In the listing below, locate the line containing "tax: 23% = 867.32 -> 23% = 864.41" and the line containing "Drahtwandkorb M: none -> 5 x 10.12 = 50.60". Output both of them and every line between, exactly as written, and nothing more.

=== Section Start ===

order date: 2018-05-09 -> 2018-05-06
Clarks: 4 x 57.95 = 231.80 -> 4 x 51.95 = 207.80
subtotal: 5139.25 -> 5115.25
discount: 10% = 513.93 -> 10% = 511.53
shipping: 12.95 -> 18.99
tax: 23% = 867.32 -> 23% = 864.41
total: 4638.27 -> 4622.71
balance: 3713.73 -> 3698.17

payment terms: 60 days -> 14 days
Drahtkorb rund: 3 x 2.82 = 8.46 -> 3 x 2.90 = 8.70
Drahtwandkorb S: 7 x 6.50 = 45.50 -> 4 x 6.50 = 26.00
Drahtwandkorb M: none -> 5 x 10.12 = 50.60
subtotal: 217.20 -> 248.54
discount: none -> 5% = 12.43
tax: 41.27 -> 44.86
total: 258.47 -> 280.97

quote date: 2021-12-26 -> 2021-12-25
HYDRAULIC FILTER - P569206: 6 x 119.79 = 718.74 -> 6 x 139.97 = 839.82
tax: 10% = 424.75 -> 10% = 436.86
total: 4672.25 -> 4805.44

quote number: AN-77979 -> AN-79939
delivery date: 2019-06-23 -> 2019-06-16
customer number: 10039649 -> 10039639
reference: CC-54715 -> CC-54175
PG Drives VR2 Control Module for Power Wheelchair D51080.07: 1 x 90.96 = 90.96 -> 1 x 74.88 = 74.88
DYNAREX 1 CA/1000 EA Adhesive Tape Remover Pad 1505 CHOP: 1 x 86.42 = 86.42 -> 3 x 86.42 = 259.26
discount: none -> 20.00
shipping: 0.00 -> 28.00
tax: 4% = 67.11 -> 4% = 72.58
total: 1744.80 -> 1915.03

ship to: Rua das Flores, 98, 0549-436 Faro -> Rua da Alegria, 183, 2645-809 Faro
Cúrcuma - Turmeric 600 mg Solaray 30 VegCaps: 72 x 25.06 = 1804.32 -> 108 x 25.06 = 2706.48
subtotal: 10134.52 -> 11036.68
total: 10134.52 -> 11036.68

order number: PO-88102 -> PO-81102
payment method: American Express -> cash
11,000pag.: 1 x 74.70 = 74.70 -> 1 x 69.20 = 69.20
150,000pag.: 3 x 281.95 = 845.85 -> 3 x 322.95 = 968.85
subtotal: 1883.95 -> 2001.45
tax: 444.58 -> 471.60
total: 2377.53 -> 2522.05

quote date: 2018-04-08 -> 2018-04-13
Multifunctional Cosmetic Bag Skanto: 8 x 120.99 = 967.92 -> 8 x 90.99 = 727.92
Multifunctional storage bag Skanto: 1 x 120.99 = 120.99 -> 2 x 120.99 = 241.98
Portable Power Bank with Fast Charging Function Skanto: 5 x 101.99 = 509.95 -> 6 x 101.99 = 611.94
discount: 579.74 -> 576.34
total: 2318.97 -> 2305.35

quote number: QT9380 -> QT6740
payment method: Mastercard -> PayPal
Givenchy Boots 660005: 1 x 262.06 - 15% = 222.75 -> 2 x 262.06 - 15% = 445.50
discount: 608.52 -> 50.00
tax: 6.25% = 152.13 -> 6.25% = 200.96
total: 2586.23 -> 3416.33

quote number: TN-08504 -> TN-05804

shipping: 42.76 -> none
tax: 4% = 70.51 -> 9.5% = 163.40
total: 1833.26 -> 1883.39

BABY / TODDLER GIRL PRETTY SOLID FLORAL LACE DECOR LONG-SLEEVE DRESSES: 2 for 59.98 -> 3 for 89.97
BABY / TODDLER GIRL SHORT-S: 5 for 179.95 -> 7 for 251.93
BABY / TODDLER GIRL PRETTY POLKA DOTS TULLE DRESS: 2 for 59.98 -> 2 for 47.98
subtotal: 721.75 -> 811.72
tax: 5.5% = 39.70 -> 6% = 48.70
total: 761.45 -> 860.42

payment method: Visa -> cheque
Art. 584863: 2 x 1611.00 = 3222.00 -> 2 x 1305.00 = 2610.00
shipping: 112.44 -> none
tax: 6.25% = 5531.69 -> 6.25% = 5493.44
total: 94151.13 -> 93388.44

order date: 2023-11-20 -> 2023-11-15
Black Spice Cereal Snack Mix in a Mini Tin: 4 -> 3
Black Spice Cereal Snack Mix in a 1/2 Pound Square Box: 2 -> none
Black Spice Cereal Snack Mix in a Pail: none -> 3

=== Section End ===

▶ RESULT OF THE EXERCISE:
tax: 23% = 867.32 -> 23% = 864.41
total: 4638.27 -> 4622.71
balance: 3713.73 -> 3698.17

payment terms: 60 days -> 14 days
Drahtkorb rund: 3 x 2.82 = 8.46 -> 3 x 2.90 = 8.70
Drahtwandkorb S: 7 x 6.50 = 45.50 -> 4 x 6.50 = 26.00
Drahtwandkorb M: none -> 5 x 10.12 = 50.60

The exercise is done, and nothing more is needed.